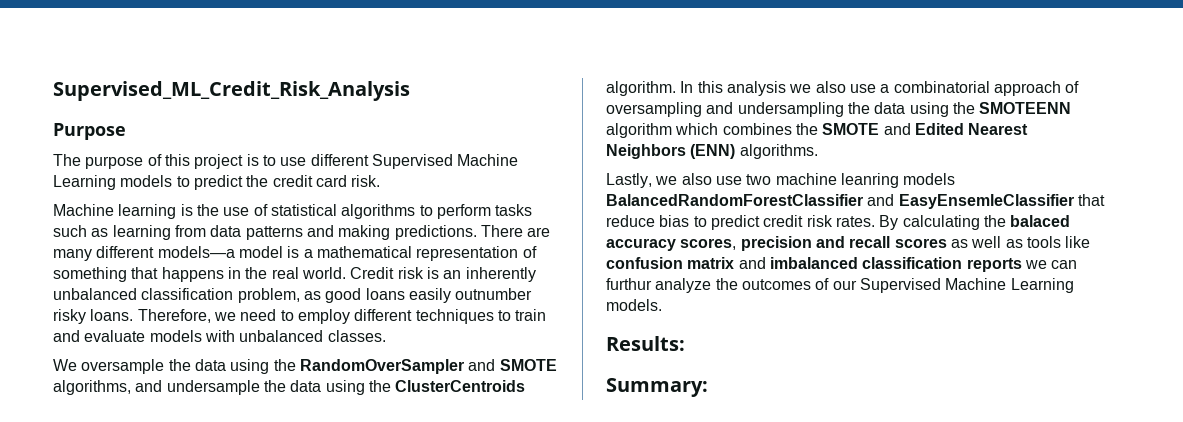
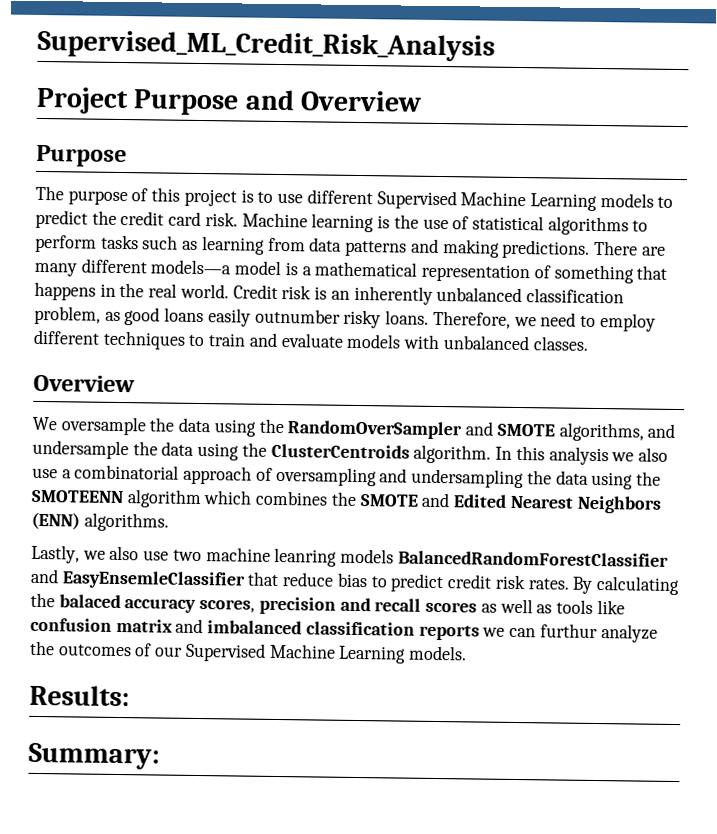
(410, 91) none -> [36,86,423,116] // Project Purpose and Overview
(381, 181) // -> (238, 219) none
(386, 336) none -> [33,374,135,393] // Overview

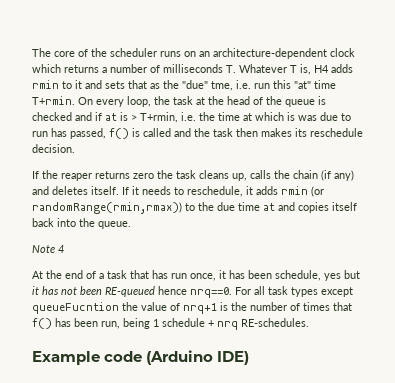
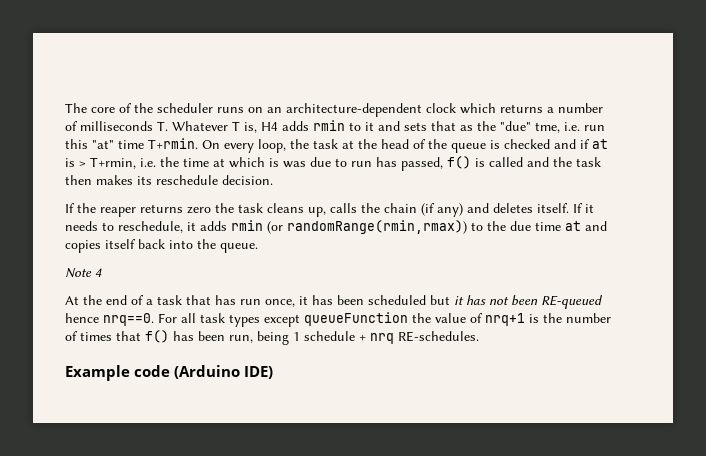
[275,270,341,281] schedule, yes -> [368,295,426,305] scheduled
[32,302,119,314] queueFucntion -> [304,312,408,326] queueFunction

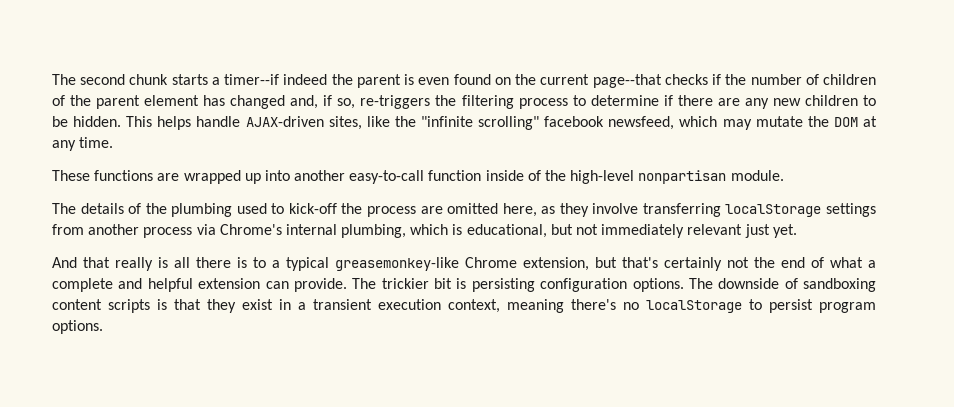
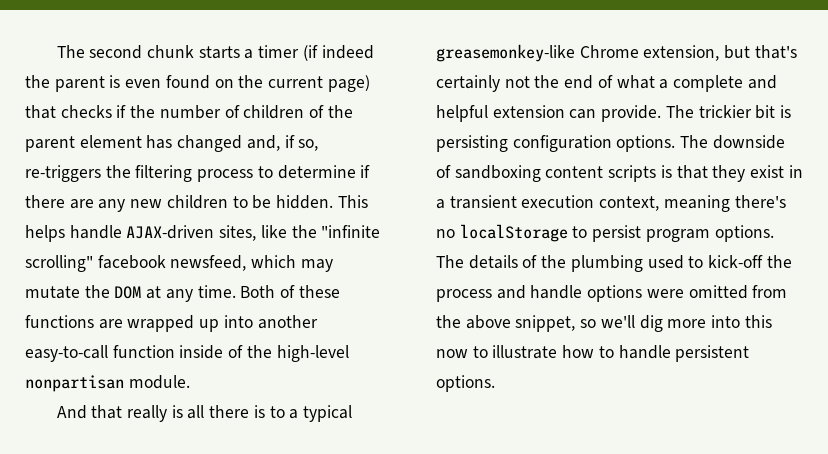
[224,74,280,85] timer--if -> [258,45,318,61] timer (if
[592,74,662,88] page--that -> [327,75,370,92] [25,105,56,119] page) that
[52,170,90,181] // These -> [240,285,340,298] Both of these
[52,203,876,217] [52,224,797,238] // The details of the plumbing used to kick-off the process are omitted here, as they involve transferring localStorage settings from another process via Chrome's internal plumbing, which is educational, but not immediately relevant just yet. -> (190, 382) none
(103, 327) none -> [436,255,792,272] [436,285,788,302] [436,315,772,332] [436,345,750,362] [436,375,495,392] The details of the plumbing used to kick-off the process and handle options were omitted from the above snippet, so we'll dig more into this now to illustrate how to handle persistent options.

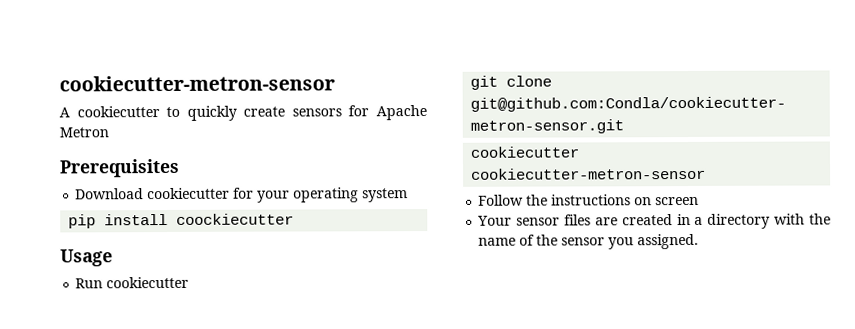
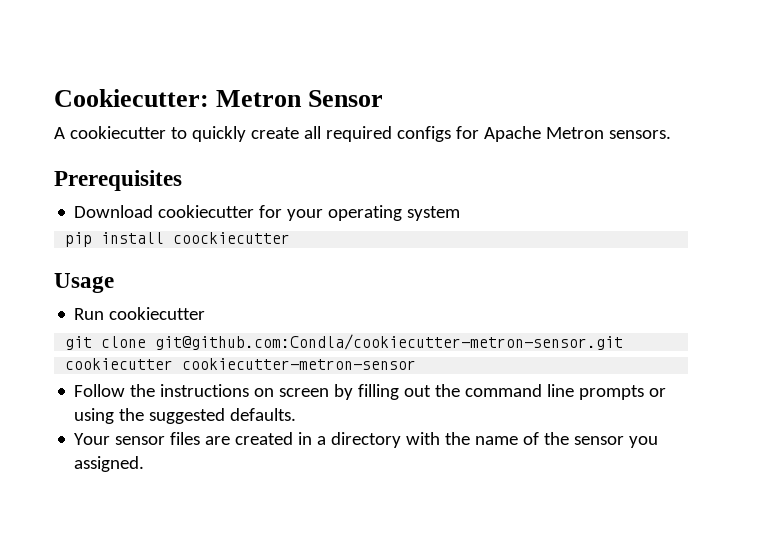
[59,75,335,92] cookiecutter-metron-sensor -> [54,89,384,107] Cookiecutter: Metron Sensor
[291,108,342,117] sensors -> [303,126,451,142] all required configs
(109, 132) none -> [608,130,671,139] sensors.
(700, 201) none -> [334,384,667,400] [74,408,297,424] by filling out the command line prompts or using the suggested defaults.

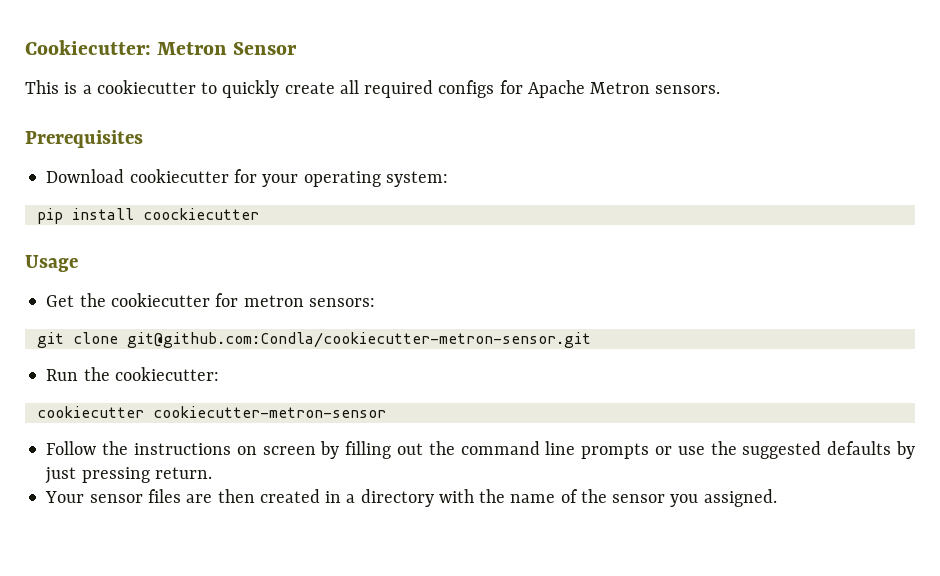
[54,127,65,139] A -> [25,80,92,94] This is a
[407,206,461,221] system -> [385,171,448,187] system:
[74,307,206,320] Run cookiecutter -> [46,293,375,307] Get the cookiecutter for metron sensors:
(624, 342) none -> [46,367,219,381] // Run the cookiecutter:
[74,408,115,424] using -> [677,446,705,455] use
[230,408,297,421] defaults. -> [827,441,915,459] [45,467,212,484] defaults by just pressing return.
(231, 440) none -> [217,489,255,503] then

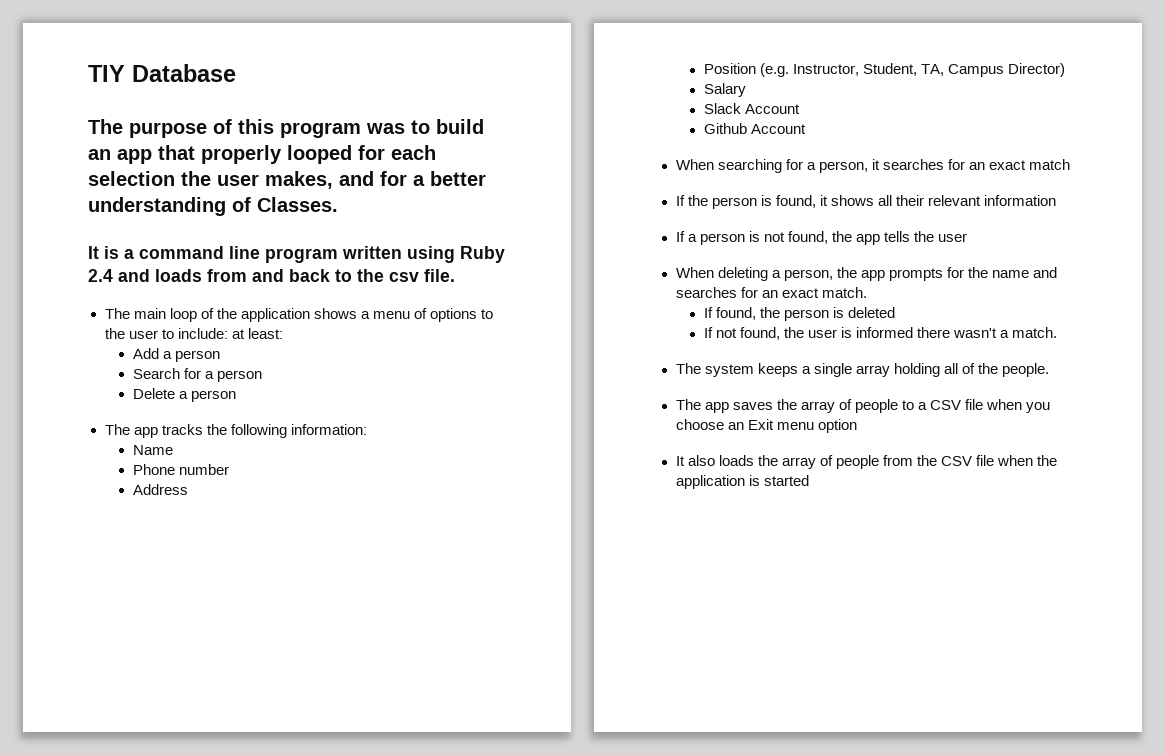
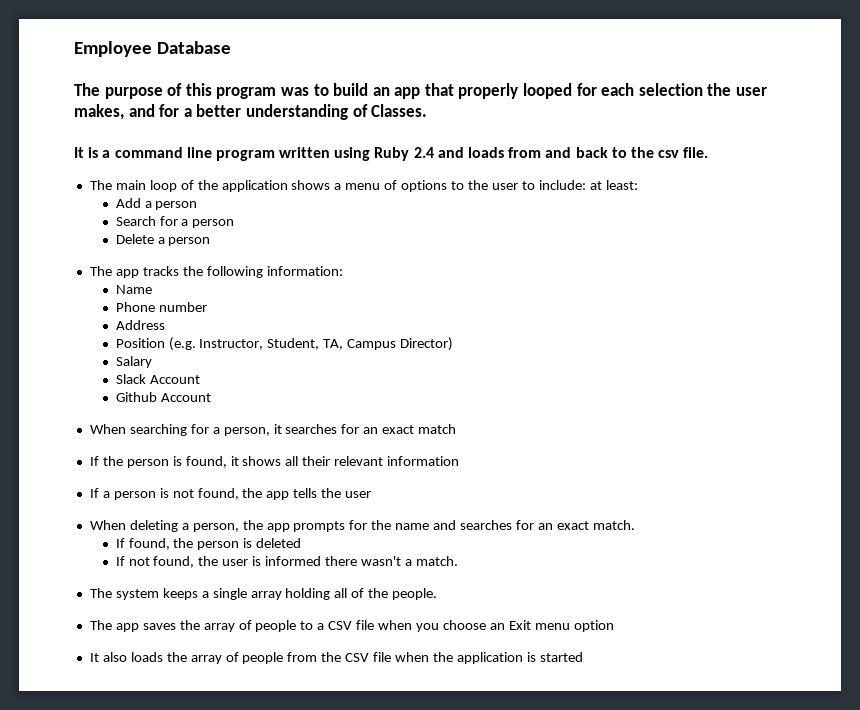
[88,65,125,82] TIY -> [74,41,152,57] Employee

- [What the task requires]: The answer should contain only the lines from the one with "[230,408,297,421] defaults. ->" through the last line of the material, given word for word and without pictures.

- [Exercise answer]:
[230,408,297,421] defaults. -> [827,441,915,459] [45,467,212,484] defaults by just pressing return.
(231, 440) none -> [217,489,255,503] then

[88,65,125,82] TIY -> [74,41,152,57] Employee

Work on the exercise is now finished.